Toute «clause Molière», par laquelle certaines collectivités territoriales veulent imposer l'usage du français dans les marchés publics dans le but de limiter le travail détaché, est illégale et doit être «traitée comme telle», rappelle une récente instruction interministérielle adressée aux préfets.
Datée du 27 avril, cette instruction est signée par quatre ministres: Myriam El Khomri (Travail), Michel Sapin (Economie), Mathias Fekl (Intérieur) et Jean-Michel Baylet (Aménagement du territoire). Elle rappelle aux préfets le cadre juridique à opposer aux collectivités territoriales dont les actes «tendraient à limiter, voire interdire, le recours aux travailleurs détachés».
La clause dite «Molière» est «illégale» car contraire au droit européen relatif au détachement de travailleurs et à la libre prestation de services. Elle «ne saurait non plus se réclamer valablement de la volonté de protéger les travailleurs, compte tenu des garanties qui leur sont apportées par le droit européen et national», poursuit l'instruction.
Pas d'obligation de parler ou de comprendre le Français
Si des mesures de protection des travailleurs peuvent être légitimes, elles ne doivent pas créer de «discriminations directes ou indirectes à l'égard des opérateurs économiques et des travailleurs d'autres Etats membres».
En outre, le droit national organise déjà «la lutte contre le travail illégal» et «l'emploi irrégulier de travailleurs détachés». En effet, le Code du travail impose à l'employeur détachant des salariés en France des obligations, dont l'application d'un «noyau dur de droits» en matière de durée du travail, de salaire minimum, de santé et de sécurité.

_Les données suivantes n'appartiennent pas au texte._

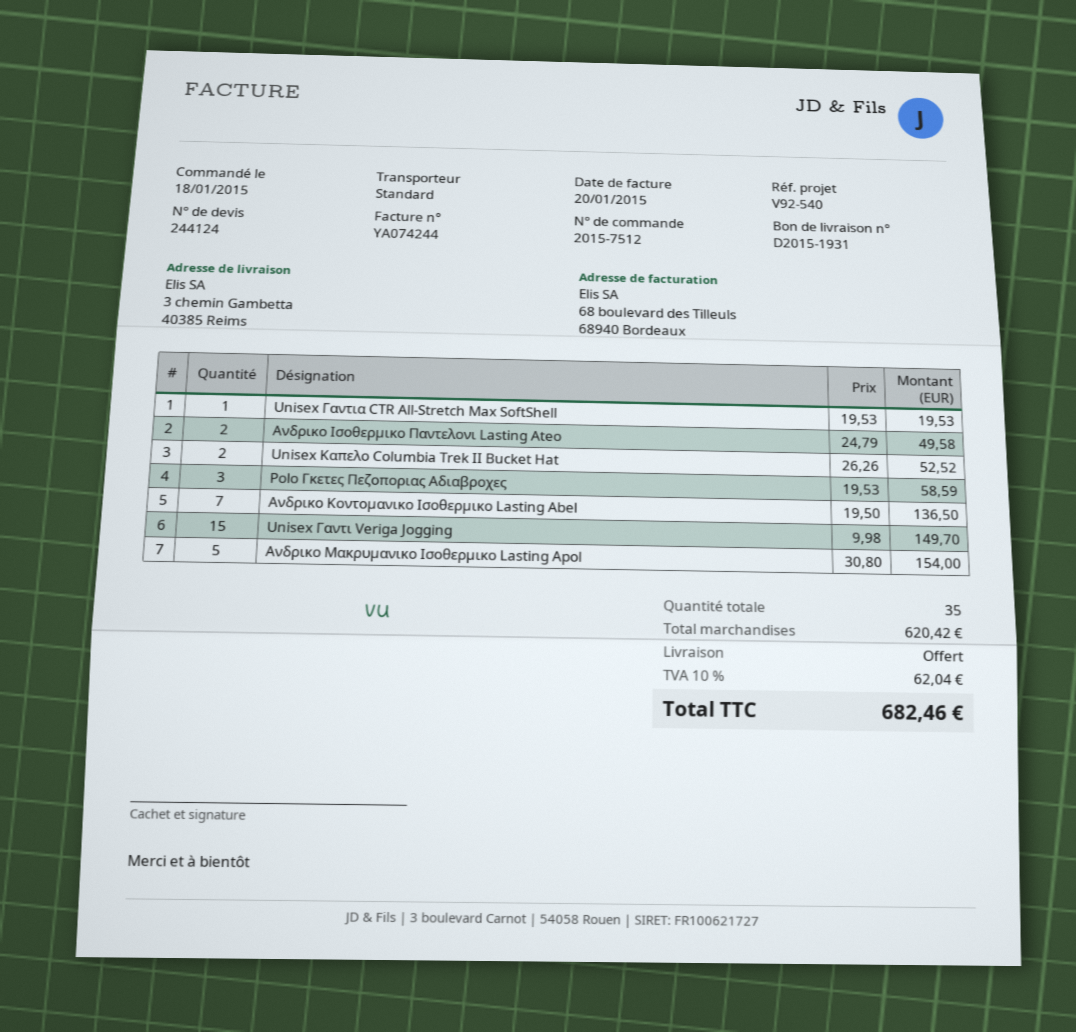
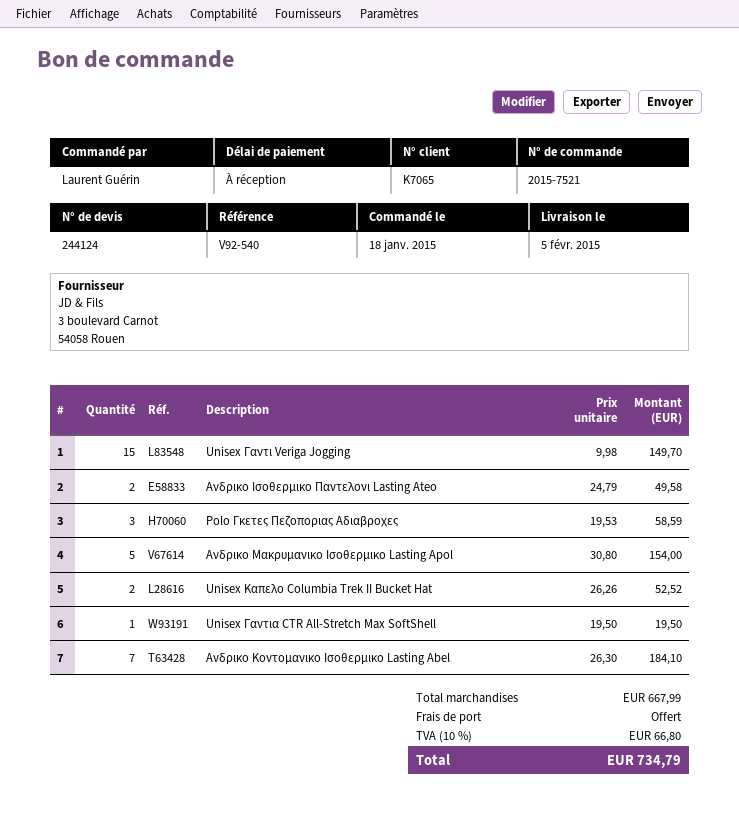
order number: 2015-7512 -> 2015-7521
Unisex Γαντια CTR All-Stretch Max SoftShell: 1 x 19.53 = 19.53 -> 1 x 19.50 = 19.50
Ανδρικο Κοντομανικο Ισοθερμικο Lasting Abel: 7 x 19.50 = 136.50 -> 7 x 26.30 = 184.10
subtotal: 620.42 -> 667.99
tax: 10% = 62.04 -> 10% = 66.80
total: 682.46 -> 734.79

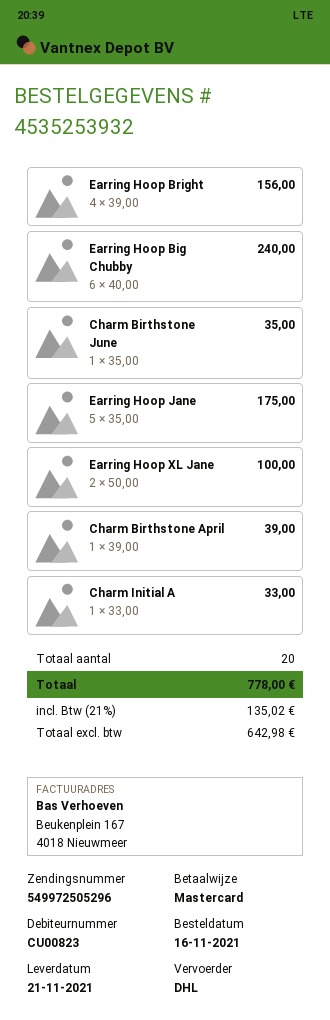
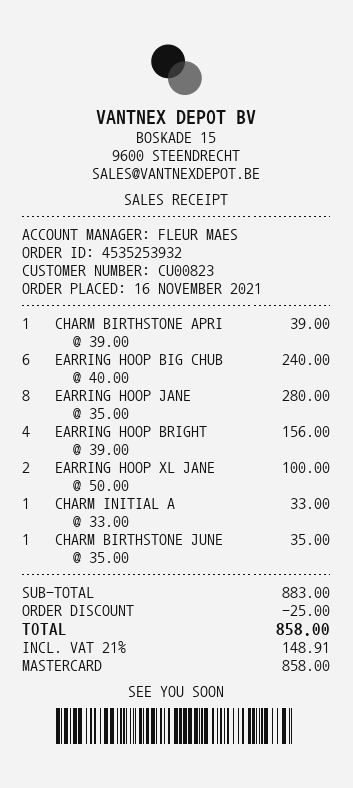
Earring Hoop Jane: 5 x 35.00 = 175.00 -> 8 x 35.00 = 280.00
discount: none -> 25.00
tax: 21% = 135.02 -> 21% = 148.91
total: 778.00 -> 858.00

De plus, «un devoir de vigilance» renforcé par des dispositions législatives prises entre 2014 et 2016, incombe aux maîtres d'ouvrage et aux donneurs d'ordre.
Les maîtres d'ouvrage doivent notamment afficher sur le lieu de travail la réglementation en vigueur, «traduite dans l'une des langues officielles parlées dans chacun des Etats d'appartenance des salariés détachés».
Mais le Code du travail «n'impose pas l'obligation de parler ou de comprendre le français» aux ressortissants de l'UE, aux étrangers qui ne s'installent pas durablement en France, ni aux salariés détachés.
Ainsi, imposer la maîtrise du français est «discriminatoire» et «porte atteinte au principe d'égal accès à la commande publique».